» **TRY IT**
Transcribe exactly, please, the line bearing "стать | жертвой мошенников" and all later lines through the end of the records, with the pictures left out.

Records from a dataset
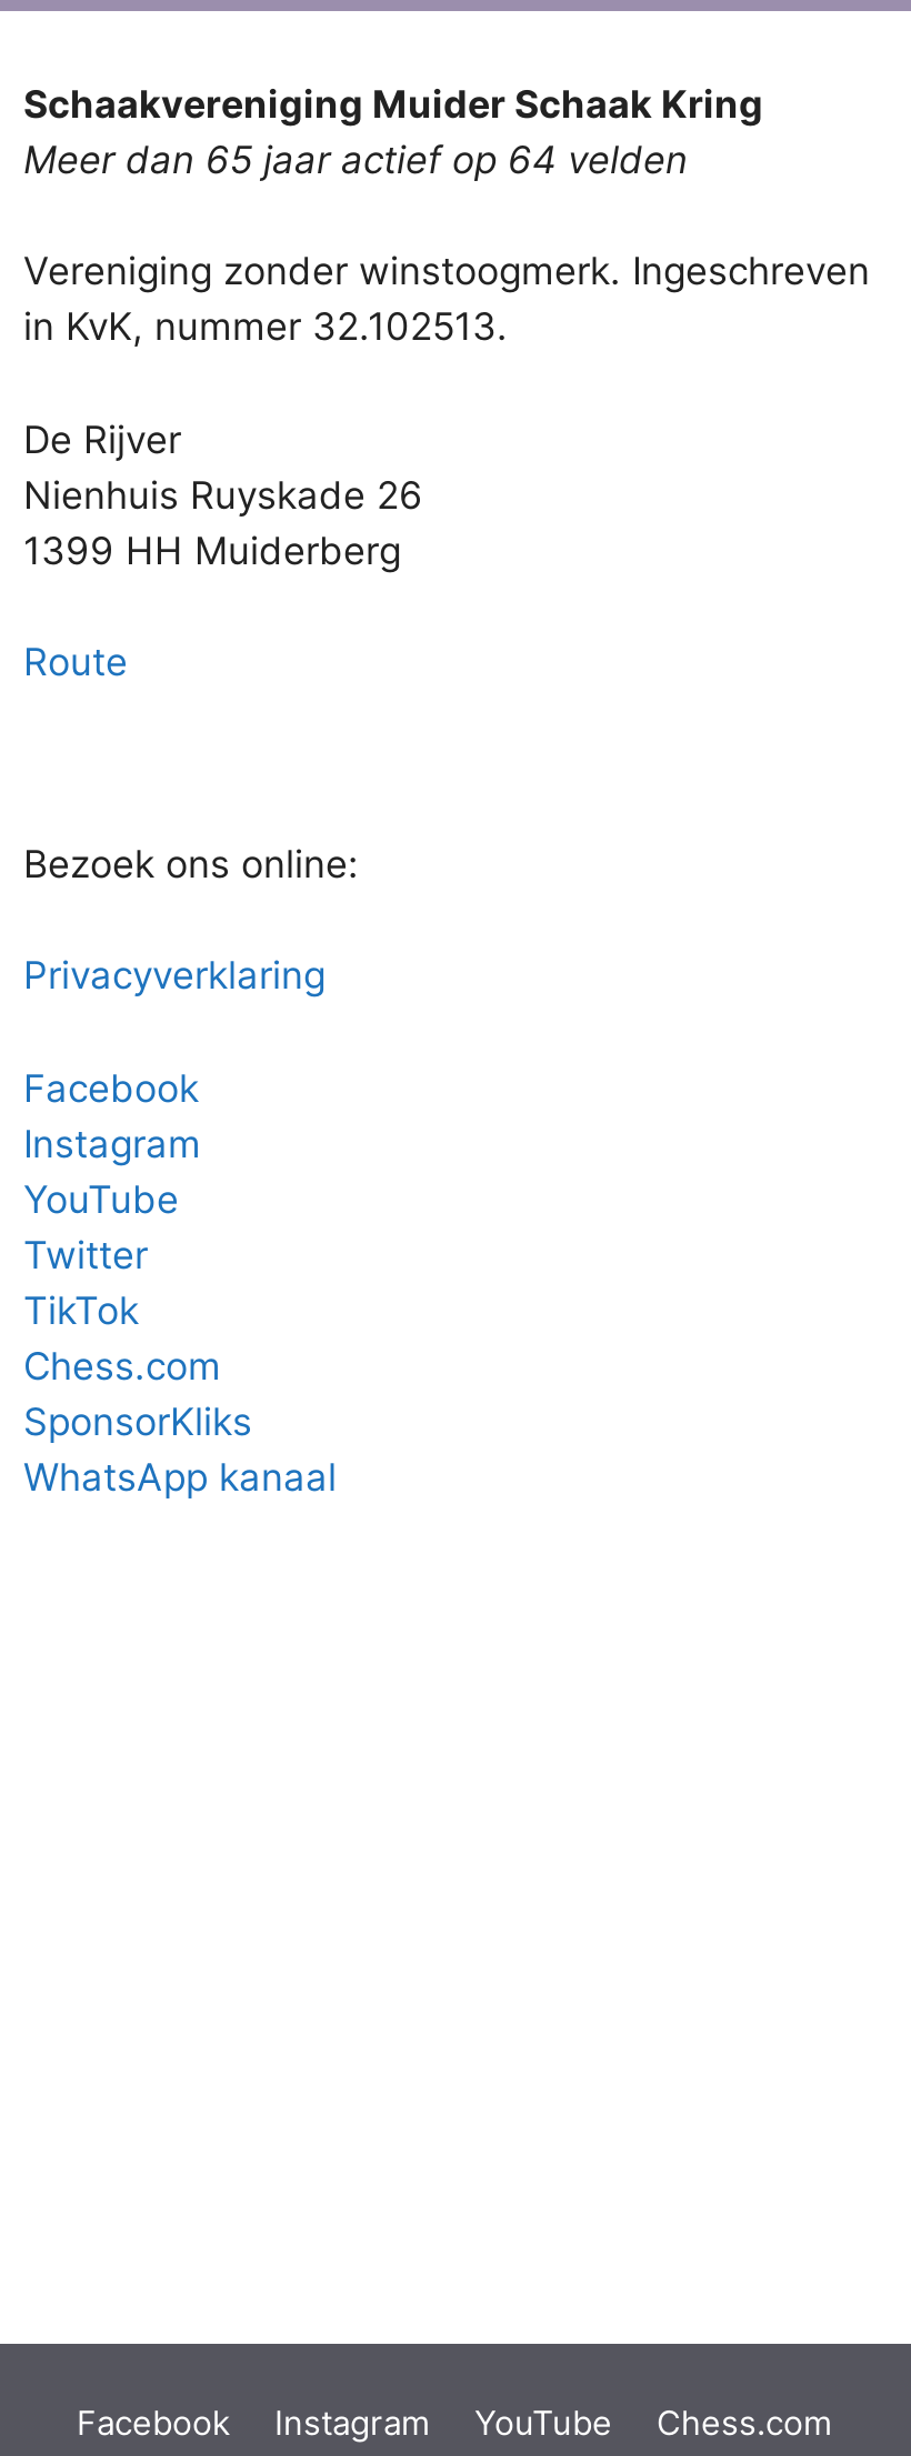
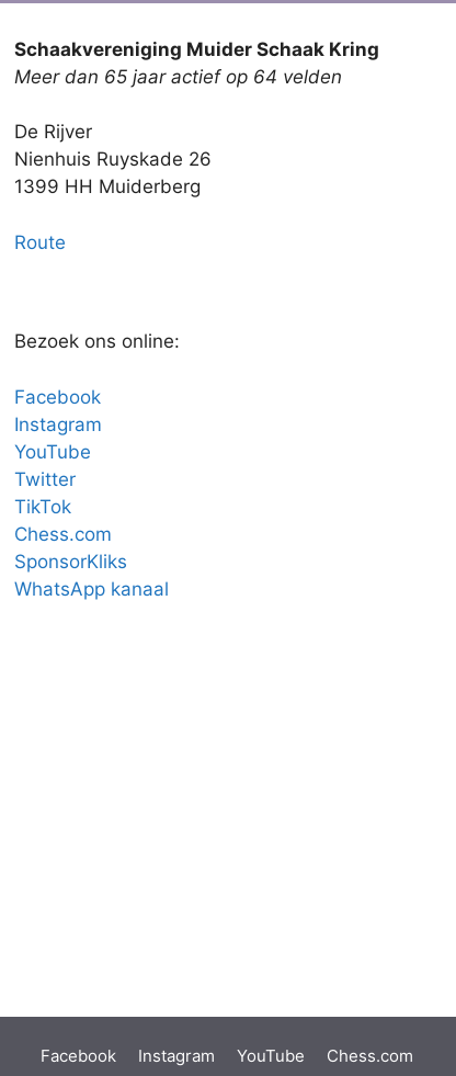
[23,249,870,349] Vereniging zonder winstoogmerk. Ingeschreven | in KvK, nummer 32.102513. -> none
[23,954,326,998] Privacyverklaring -> none

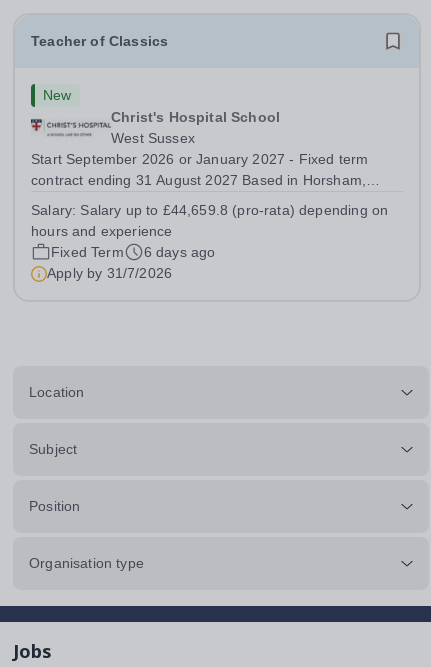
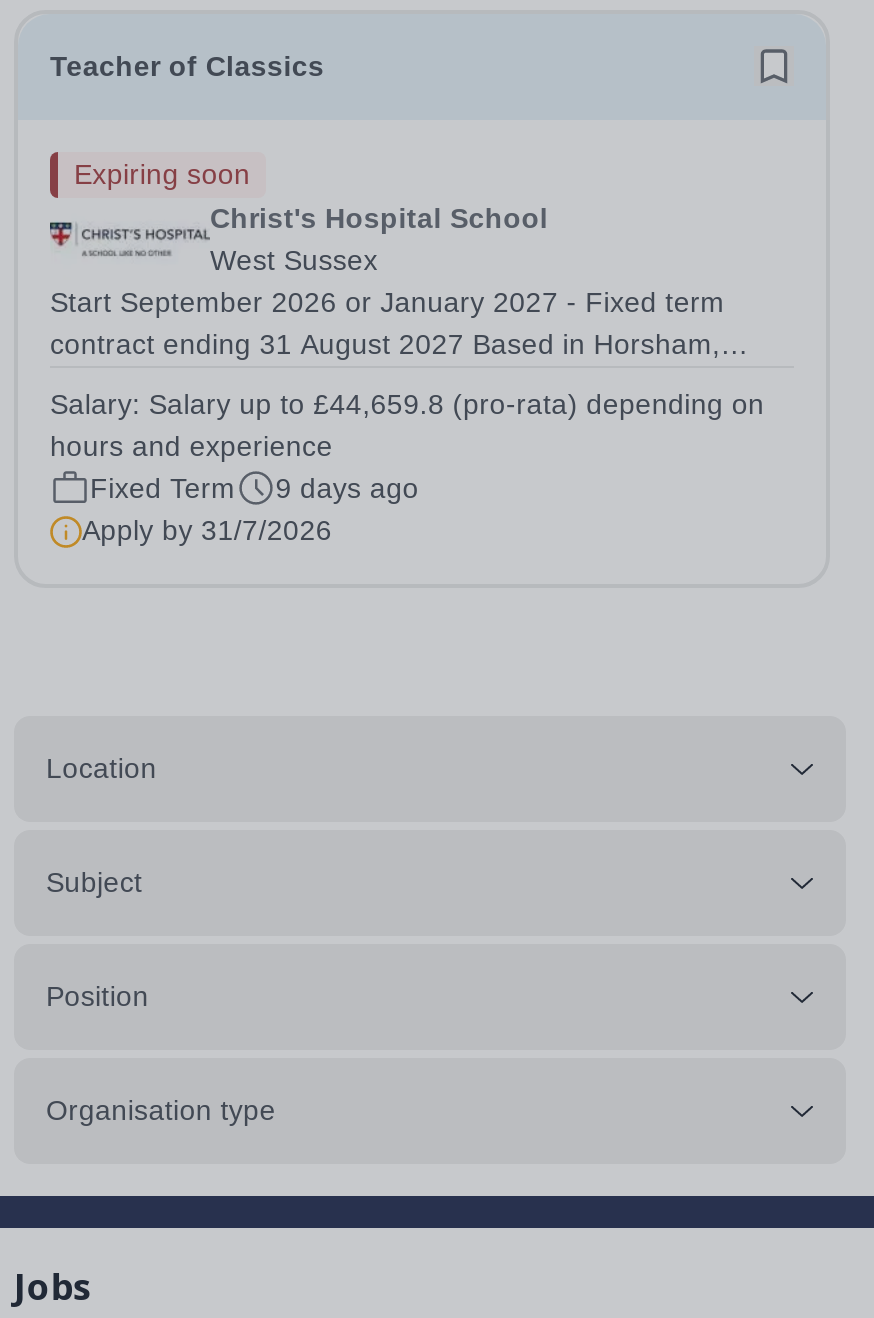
[43,87,72,103] New -> [74,158,250,190] Expiring soon
[51,244,215,260] Fixed Term 6 days ago -> [90,472,419,504] Fixed Term 9 days ago

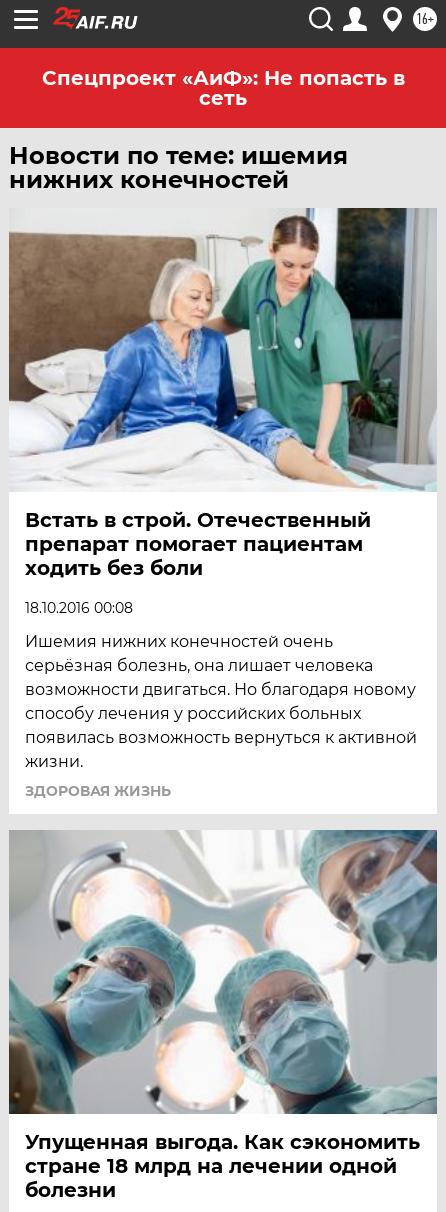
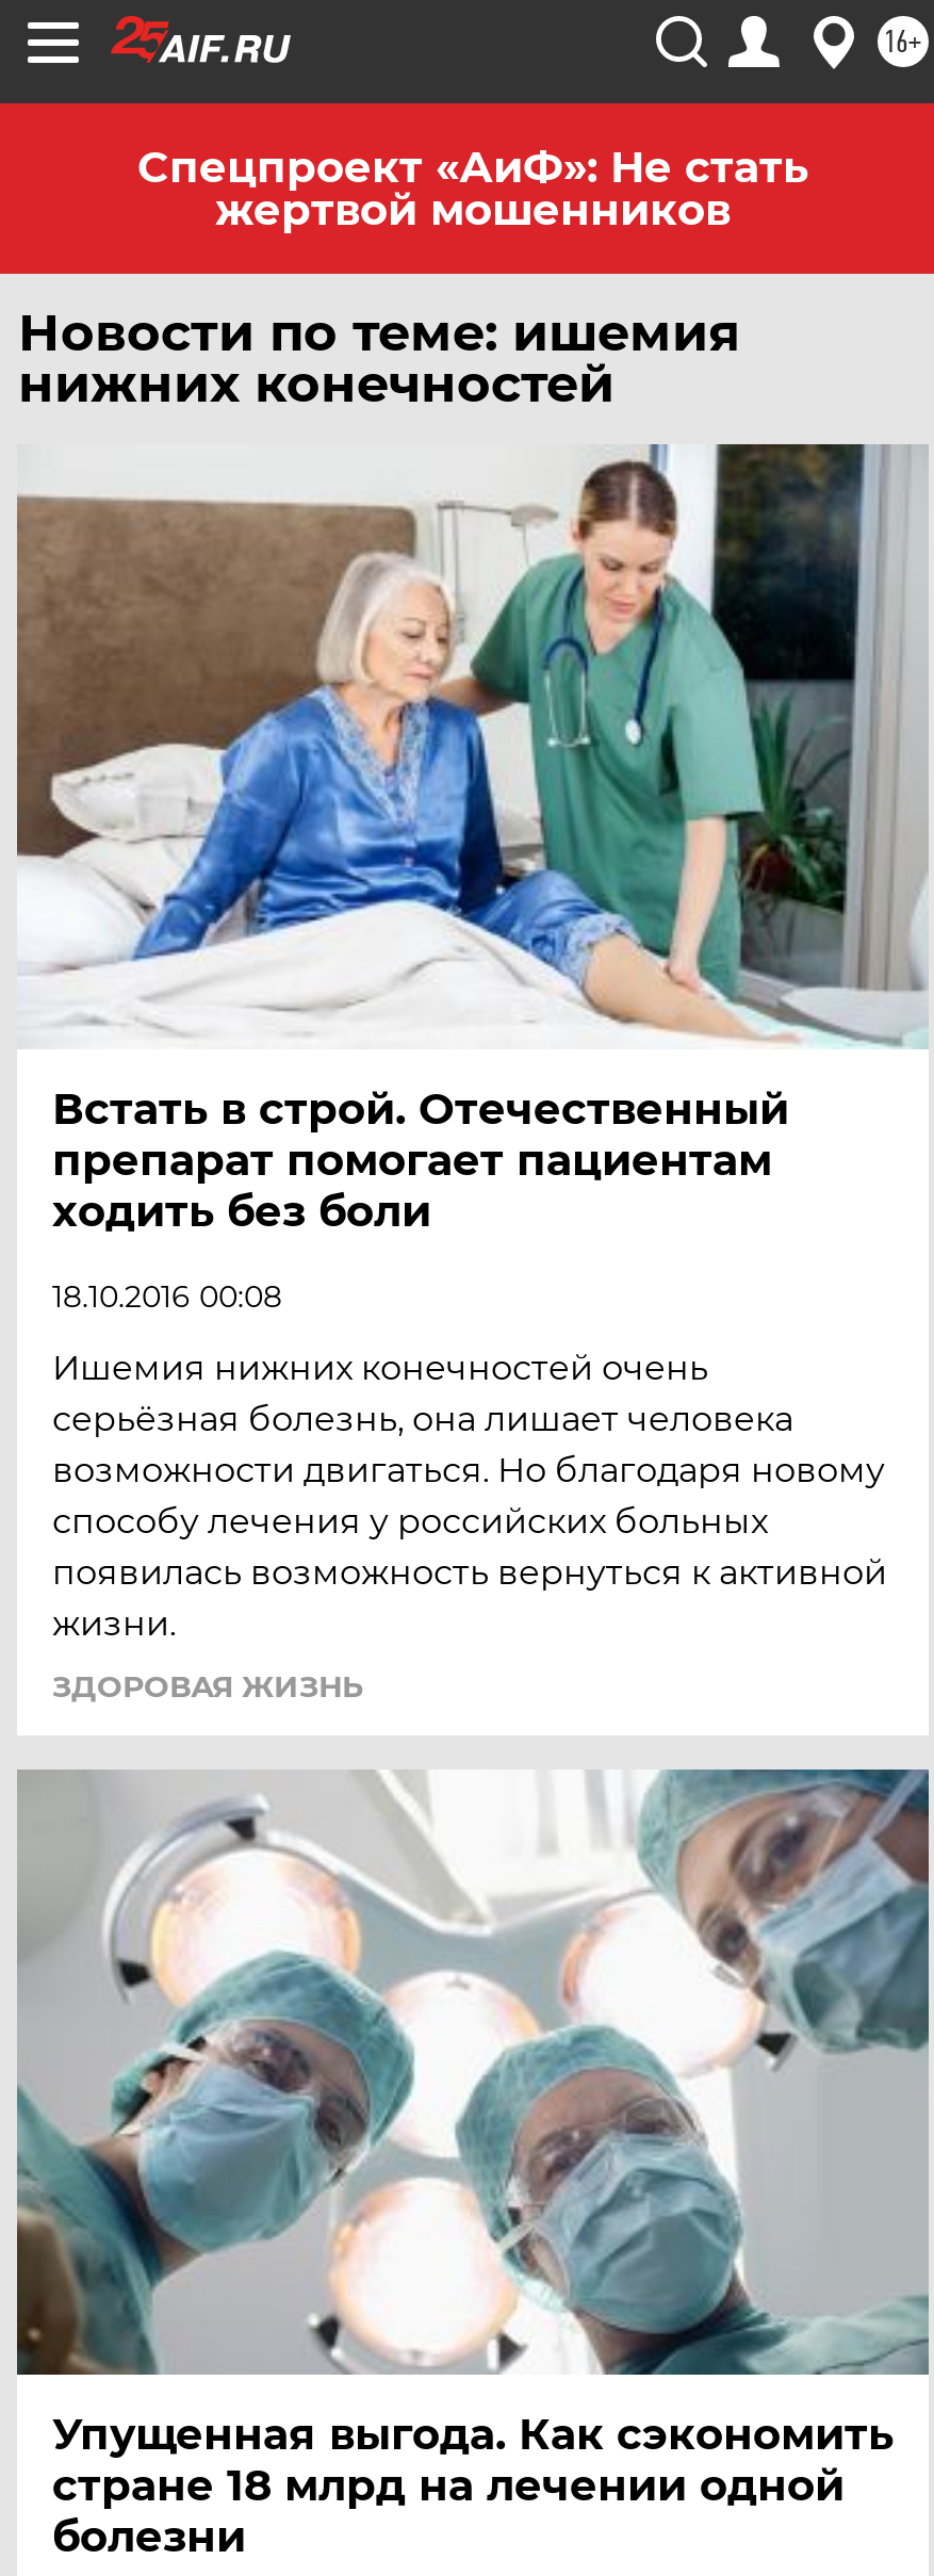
[42,66,404,110] Спецпроект «АиФ»: Не попасть в | сеть -> [137,142,808,235] Спецпроект «АиФ»: Не стать | жертвой мошенников

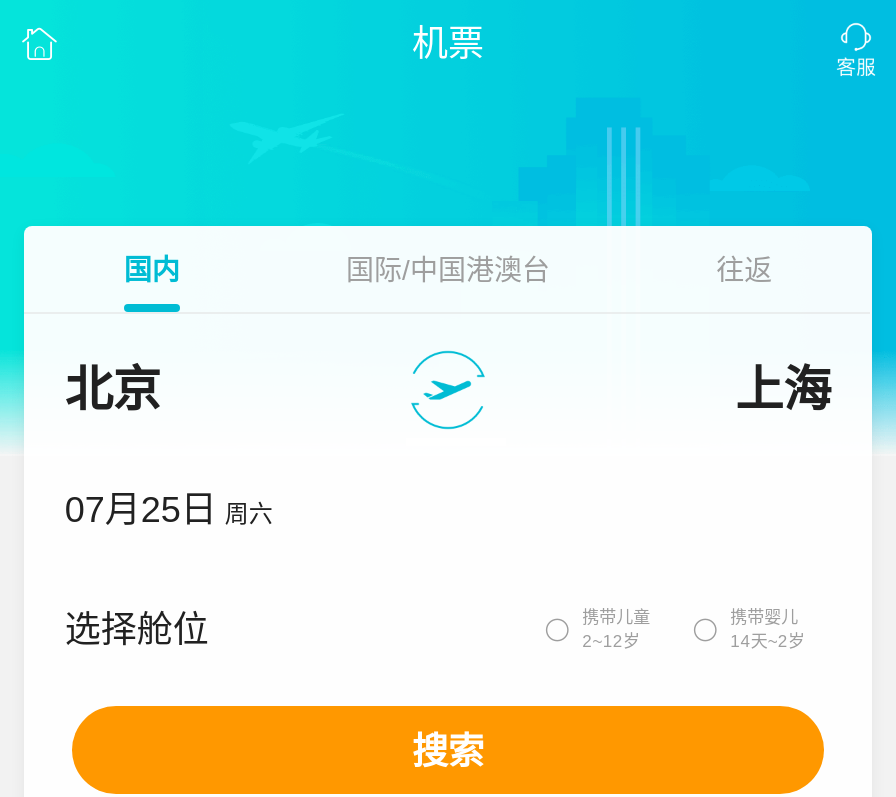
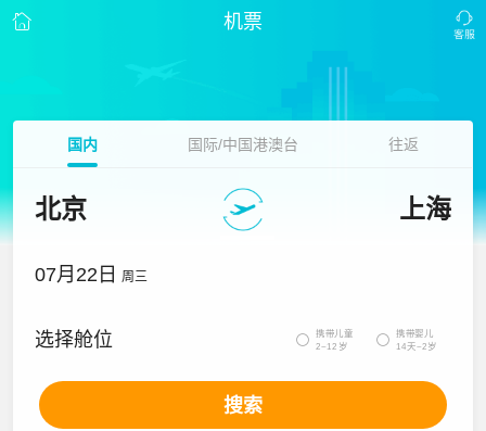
[65,490,273,530] 07月25日 周六 -> [35,264,148,286] 07月22日 周三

» **WRITTEN SOLUTION**
[42,66,404,110] Спецпроект «АиФ»: Не попасть в | сеть -> [137,142,808,235] Спецпроект «АиФ»: Не стать | жертвой мошенников

[65,490,273,530] 07月25日 周六 -> [35,264,148,286] 07月22日 周三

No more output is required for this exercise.